Serum from each of the three mothers contained an IgG antibody that reacted with paternal PLTs in the flow cytometric assay, but not with PLTs from group O donors carrying all antigens of the HPA-1, -2, -3, and -5 systems and the high-frequency antigen HPA-4a (Fig. 1). Class I HLA antibodies were not detected in the maternal sera with a sensitive solid-phase ELISA (data not shown). In Cases 1 (Sta) and 2 (Kno), the ACE test was used to screen maternal serum for antibodies reactive with GPIIb/IIIa, GPIb/IX, and GPIa/IIa. In Case 1 (Sta), no antibodies reactive with these GPs were detected using paternal PLTs (Fig. 1) and PLTs from normal donors positive for all antigens of the HPA-1, -2, -3, and -5 systems and for HPA-4a (not shown). In Case 2 (Kno), a strong antibody reactive with paternal GPIIb/IIIa was identified (Fig. 1). Serum from the mother of Case 3 (Nos) was screened in the MACE and reacted strongly with GPIIb/IIIa from paternal PLTs using AP2 as the capture antibody (Fig. 1). In Case 3 (Nos), the father’s blood group was A1 and mother’s was O. However, reactions of maternal serum against paternal GPIIb/IIIa were unaffected by absorption of anti-A by washed A1 RBCs. Antibodies specific for GPIb/IX, GPIV, or GPIa/IIa were not detected in any of the three maternal sera using the same solid-phase assays (not shown). A summary of these finding is shown in Table 1.

Fig. 1.

Fig. 1

Serologic reactions of maternal serum with paternal PLTs. (Top) Each maternal serum sample contained an antibody that reacted with paternal PLTs (dark histograms) but not normal PLTs (light histograms). (Bottom) Maternal antibody from Cases 2 (Kno) (ACE test with AP2 capture) and Case 3 (Nos; MACE test) but not normal serum recognized GPIIb/IIIa from paternal PLTs. No antibody was detected in maternal serum from Case 1 (Sta) using ACE. Horizontal lines indicate mean values obtained with normal serum + 3 SD.

TABLE 1.

Summary of findings

Molecular and serologic characterization Case 1 (Sta) Case 2 (Kno) Case 3 (Nos)
NCBI dbSNP accession number ss120032848 ss120032852 ss120032849
Molecular characterization
 Exon/nucleotide change 3/A487C 20/C1949T 11/G1960A
 Amino acid change K137Q T619M E628K
 Protein GPIIIa GPIIb GPIIIa
Maternal serum vs. paternal GPIIb/IIIa
 Flow cytometric analysis + + +
 ACE (AP2 capture of GPIIb/IIIa) + NT*
 MACE (AP2 capture of GPIIb/IIIa) NT NT +
Maternal serum versus recombinant GPIIb/IIIa
 Flow cytometric analysis with transfected CHO cell lines + + +
 MACE with mutated GPIIb/IIIa (AP2/Tab capture) + + +
*

NT = not tested.

There was no paternal-maternal incompatibility for known PLT-specific alloantigens

Genotyping of parental DNA for antigens of the HPA-1, -2, -3, and -5 systems and for HPA-4a showed that all paternal antigens belonging to these systems were also present in the mother. Typing for antigens HPA-4b, HPA-6b through14bw, and HPA-16bw showed that the three fathers were negative for each of these low-frequency antigens.

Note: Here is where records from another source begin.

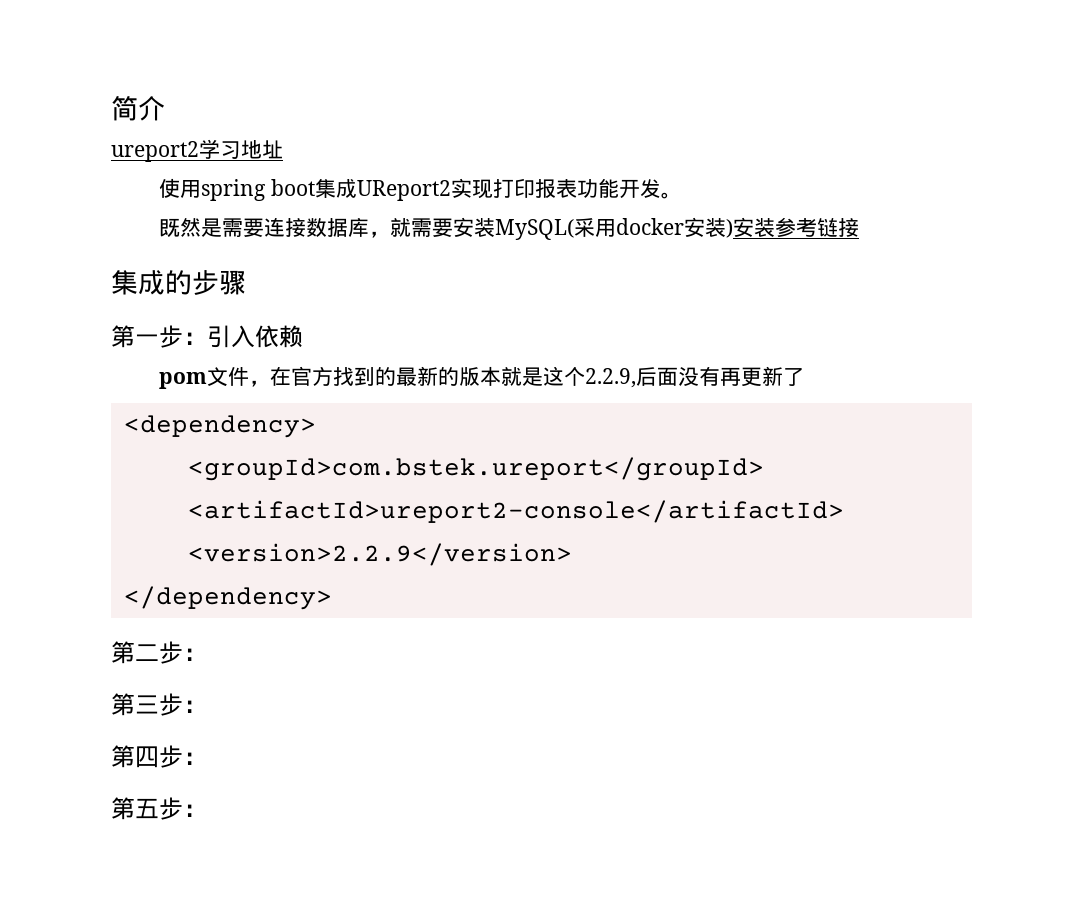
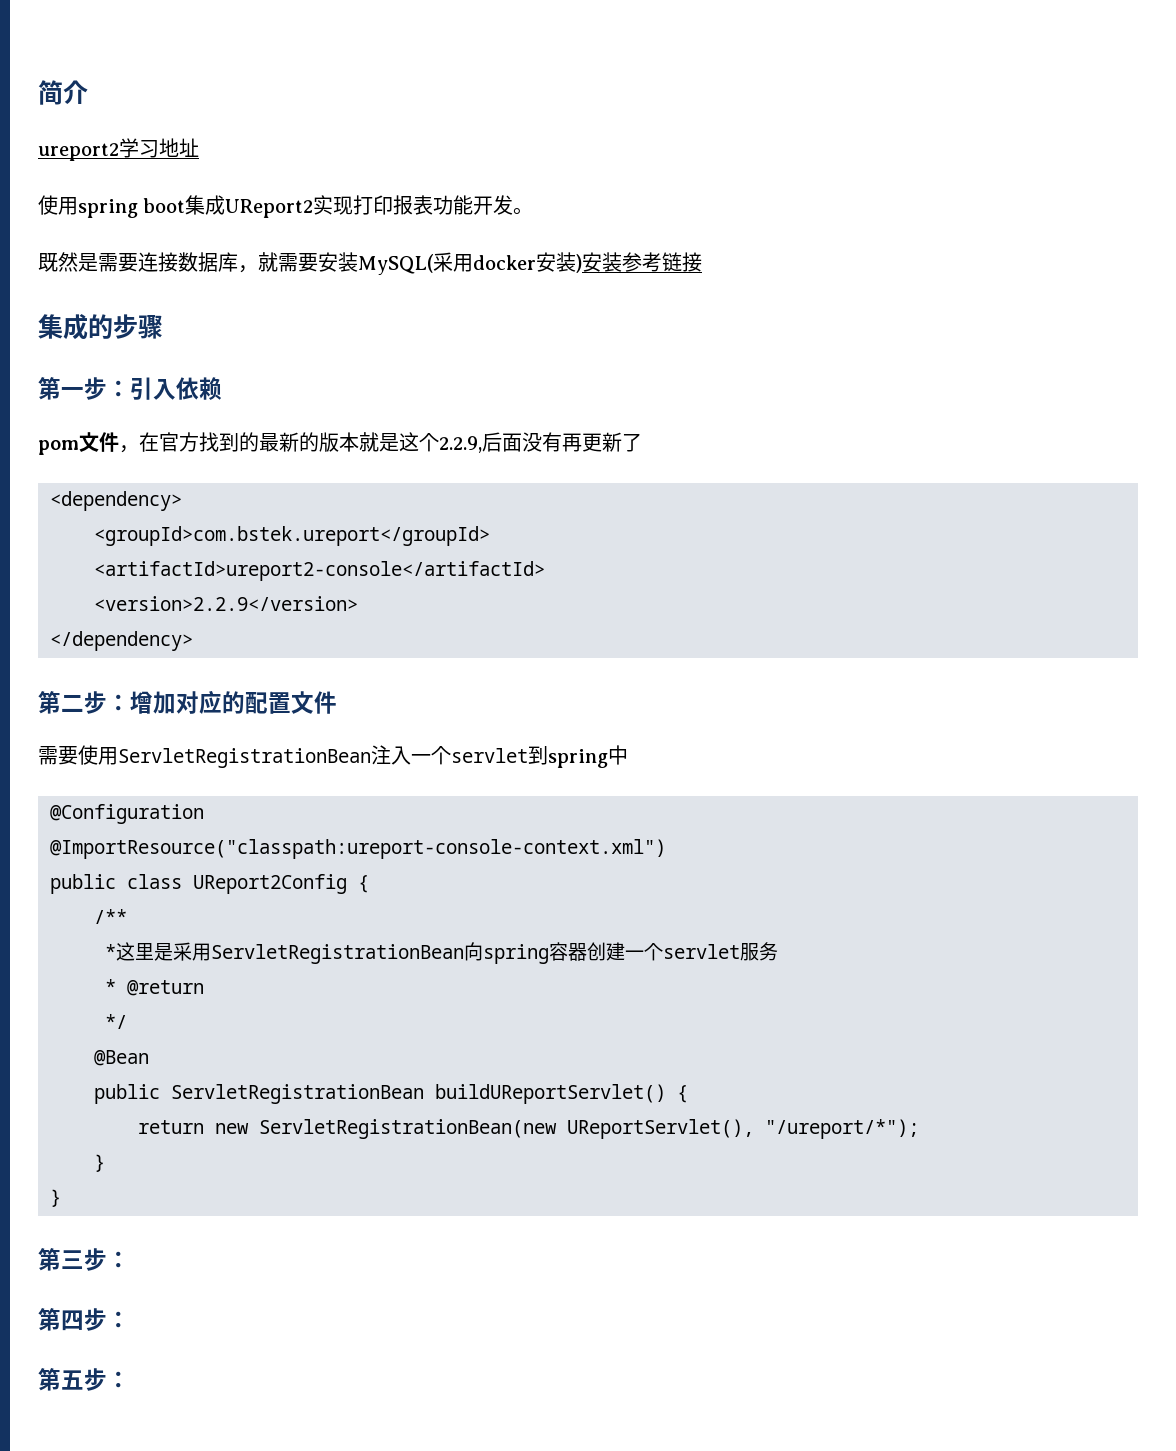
- 第二步：
+ 第二步：增加对应的配置文件
+ 需要使用ServletRegistrationBean注入一个servlet到spring中
+ @Configuration
+ @ImportResource("classpath:ureport-console-context.xml")
+ public class UReport2Config {
+ /**
+ *这里是采用ServletRegistrationBean向spring容器创建一个servlet服务
+ * @return
+ */
+ @Bean
+ public ServletRegistrationBean buildUReportServlet() {
+ return new ServletRegistrationBean(new UReportServlet(), "/ureport/*");
+ }
+ }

Mutations predicting novel amino acid changes in GPIIIa or GPIIb were identified in DNA from the three fathers and two of the affected infants

Clinical findings, the genotyping results, and the positive reactions between maternal sera and paternal PLTs but not PLTs from other donors suggested that the three mothers might be immunized against previously undescribed low-frequency PLT antigens. Since the GPIIb/IIIa complex carries most PLT-specific antigens described to date and serum from the mothers of Cases 2 (Kno) and 3 (Nos) reacted strongly with paternal GPIIb/IIIa in the ACE or MACE, extracellular domains of paternal GPIIb and GPIIIa were sequenced. In Case 1 (Sta), sequencing of ITGB3 (GPIIIa) Exon 3 revealed an A-to-C SNP at Nt 487 that predicted a lysine-to-glutamine substitution at Position 137 (Fig. 2 and Table 1). In Case 2 (Kno), sequencing of ITGA2B (GPIIb) Exon 20 revealed a C-to-T SNP at Nt 1949 that predicted a threonine to methionine switch at Position 619 (Fig. 2 and Table 1). In Case 3 (Nos), sequencing of ITGB3 Exon 11 revealed a G-to-A SNP at Nt 1960 that predicted a glutamic acid-to-lysine substitution at Position 628 (Fig. 2 and Table 1). The mutations identified in Cases 1 to 3 will be referred to as “Sta,” “Kno,” and “Nos,” respectively. The novel mutations were not present in DNA from any of the three mothers, but were identified in buccal swab DNA from the affected children in Cases 1 (Sta) and 2 (Kno). It was not possible to obtain DNA from the affected infant in Case 3 (Nos). None of the mutations was detected in any of 100 unselected normal individuals.

Fig. 2.

Fig. 2

Previously undescribed mutations predicting amino acid substitutions in GPIIb or GPIIIa were identified in paternal DNA. The identified mutations were A to C at Nt 487 of GPIIIa Exon 3 predicting a lysine-to-glutamine substitution at Amino Acid 137 (Case 1, Sta), C to T at Nt 1949 of GPIIb Exon 20 predicting a threonine-to-methionine switch at Amino Acid 619 (Case 2, Kno), and G to A at Nt 1960 of GPIIIa Exon 11 predicting a glutamic acid-to-lysine switch at Amino Acid 628 (Case 3, Nos). Sequencing results for Case 1 (Sta) and Case 3 (Nos) are those obtained with forward primers; results shown for Case 2 (Kno) are those obtained with antisense primers. Locations of codons encoding the HPA-16 (Duv) and HPA-4 (Pen, Yuk) polymorphisms adjacent to the Sta mutation and the codon that encodes the HPA-11 polymorphism (Gro) adjacent to the Nos mutation are also shown. AA = amino acid.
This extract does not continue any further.